# Reply to 안녕하십니까



## Hyperpolyglot

I know 안녕하십니까? is the formal version of 안녕하세요, and it is always a question, I wonder how one would reply back, can they say back 안녕하십니까  or is it 안녕하십니다?


----------



## mink-shin

'안녕하십니다' makes sense but I would never use it. Not only does it sound weird but kind of rude to me as, if I used '안녕하십니다', '-ㅂ니다' would make '안녕하십니다', the subject of which is me, honorific. I would never use any honorific ending for myself.

I would just say back, "네", and ask back the same question.
"네, 안녕하십니까?"


----------



## Hyperpolyglot

mink-shin said:


> '안녕하십니다' makes sense but I would never use it. Not only does it sound weird but kind of rude to me as, if I used '안녕하십니다', '-ㅂ니다' would make '안녕하십니다', the subject of which is me, honorific. I would never use any honorific ending for myself.
> 
> I would just say back, "네", and ask back the same question.
> "네, 안녕하십니까?"



Thanks for the reply!

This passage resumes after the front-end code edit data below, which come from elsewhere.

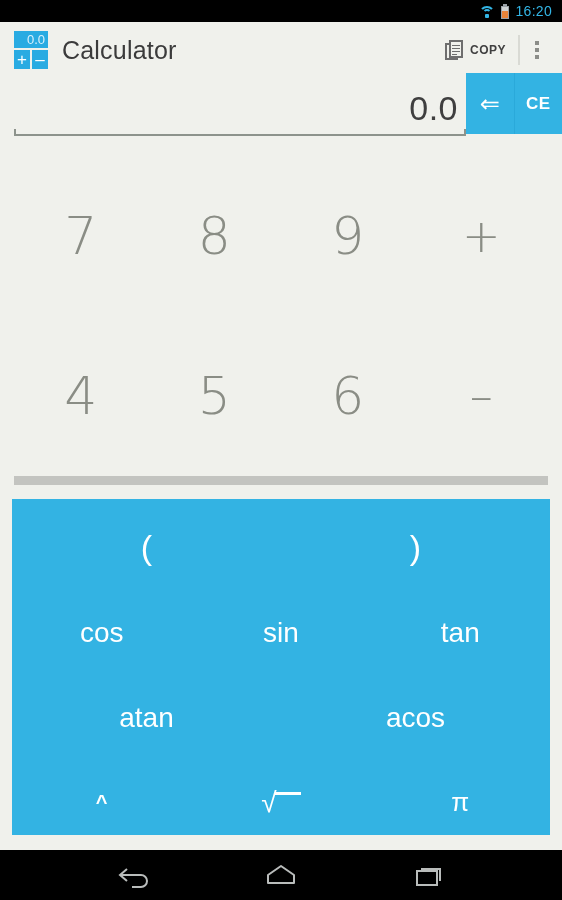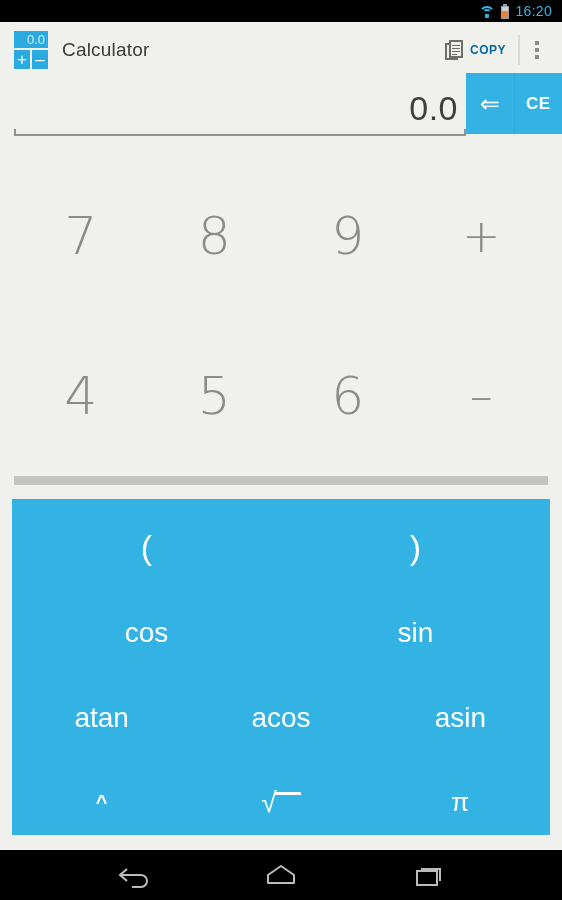--- a/index.html
+++ b/index.html
@@ -66,7 +66,7 @@
   .app-icon .kplus  { left:4px; }
   .app-icon .kminus { left:22px; }
   .app-title {
-    font-size:19px; color:#3b3b3b; font-weight:400; flex:1;
+    font-size:25px; color:#3b3b3b; font-weight:400; flex:1;
     letter-spacing:0.2px;
   }
   .ab-action {

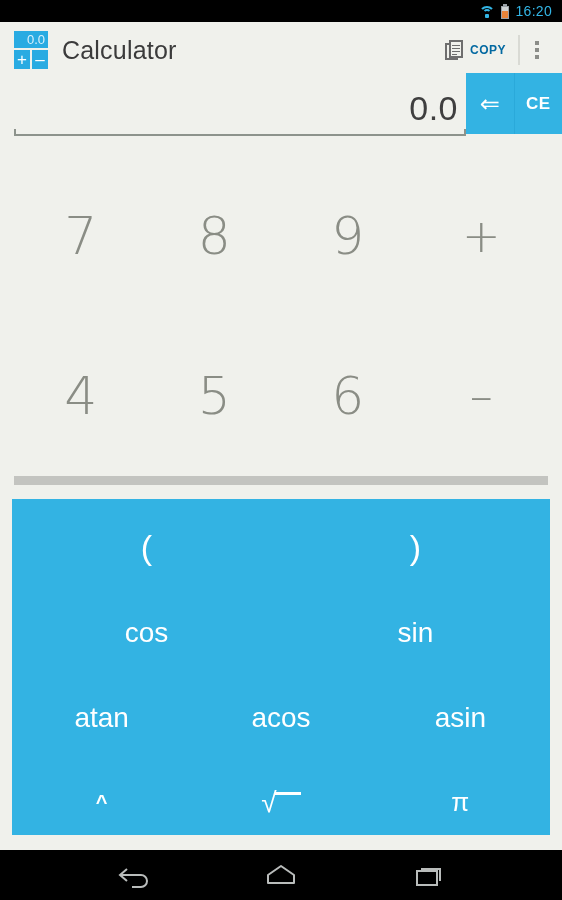--- a/index.html
+++ b/index.html
@@ -74,7 +74,7 @@
     padding:0 12px; height:40px; cursor:default;
   }
   .ab-action .label {
-    font-size:12px; font-weight:bold; color:#0369a1; letter-spacing:0.5px;
+    font-size:12px; font-weight:bold; color:#404040; letter-spacing:0.5px;
   }
   .ab-sep { width:1px; height:30px; background:#d9dad4; }
   .copy-icon { width:19px; height:21px; position:relative; }

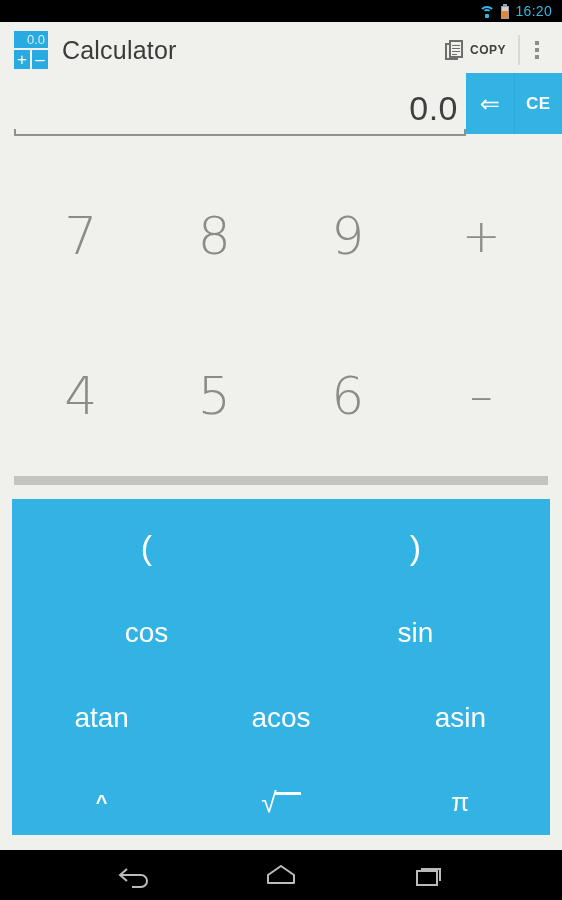--- a/index.html
+++ b/index.html
@@ -279,6 +279,7 @@
     <div class="fn-row">
       <div class="fn-key">cos</div>
       <div class="fn-key">sin</div>
+      <div class="fn-key">tan</div>
     </div>
     <div class="fn-row">
       <div class="fn-key">atan</div>

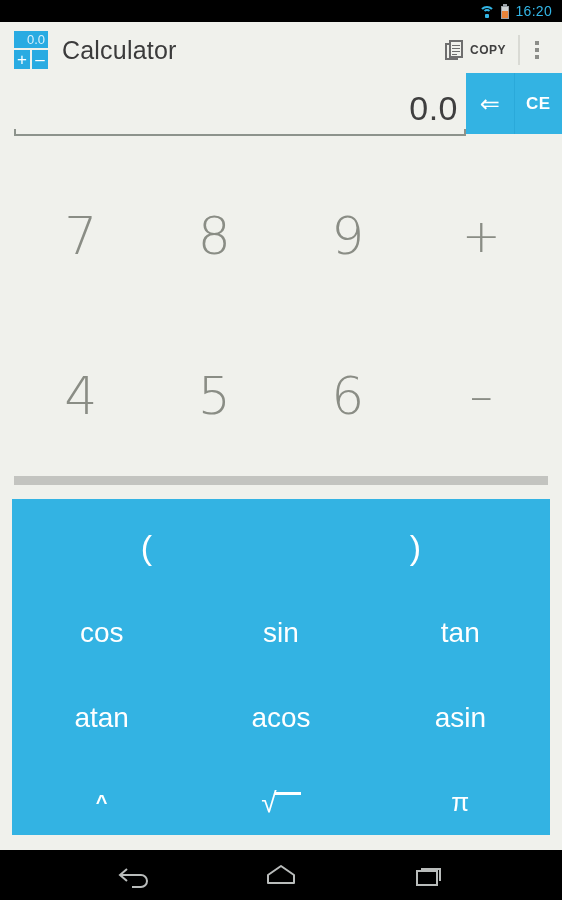--- a/index.html
+++ b/index.html
@@ -283,7 +283,6 @@
     </div>
     <div class="fn-row">
       <div class="fn-key">atan</div>
-      <div class="fn-key">acos</div>
       <div class="fn-key">asin</div>
     </div>
     <div class="fn-row">

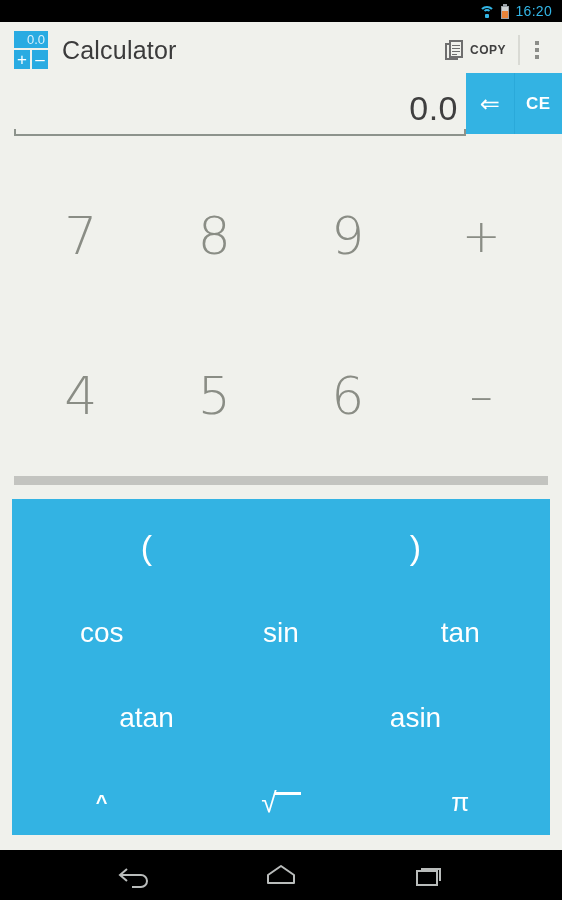--- a/index.html
+++ b/index.html
@@ -283,7 +283,7 @@
     </div>
     <div class="fn-row">
       <div class="fn-key">atan</div>
-      <div class="fn-key">asin</div>
+      <div class="fn-key">acos</div>
     </div>
     <div class="fn-row">
       <div class="fn-key caret">^</div>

Been waiting for days.
Now, if I reply back 안녕하십니까, shouldn't I use the formal 예 instead of 네, since 안녕하십니까 is formal?


----------



## mink-shin

I don't find any difference between 예 and 네.

I don't think 예 sounds more formal than 네.


----------



## Rance

Only 예 was originally 표준어 until 네, due to its popularity in Seoul, became accepted as 표준어 in 1988.

Technically, there should be no difference in meaning, but I believe there is some difference in usage of those two.
For example, if you do google search for 국립국어원 on twitter, it almost exclusively answered questions with 네 assuming yes is the answer for the question..
I am not sure why such strong bias exists, but one possibility is that the sound is softer with 네 and makes listener feel more comfortable.
Or maybe the operators are mainly from Seoul where 네 is popular.

One the other hand, when one interrogates another, the interrogator almost exclusively uses the expression, "예 아니오로만 대답하시오".
Again such bias might be due to the expression being such a cliche, but it's also possible due to the reason I just mentioned.

Also the bias exists depending on the region one is from.
I read somewhere people from Gyungsangdo prefer 예 over 네 as they have harder time pronouncing 네.

Punchline is that there _should_ be no difference in meaning, but the bias in the usage can be found in many places for different reasons.
For the sake of learning Korean as beginner, it's not worth trouble to differentiate those two.


----------



## sowon

mink-shin said:


> I don't find any difference between 예 and 네.
> 
> I don't think 예 sounds more formal than 네.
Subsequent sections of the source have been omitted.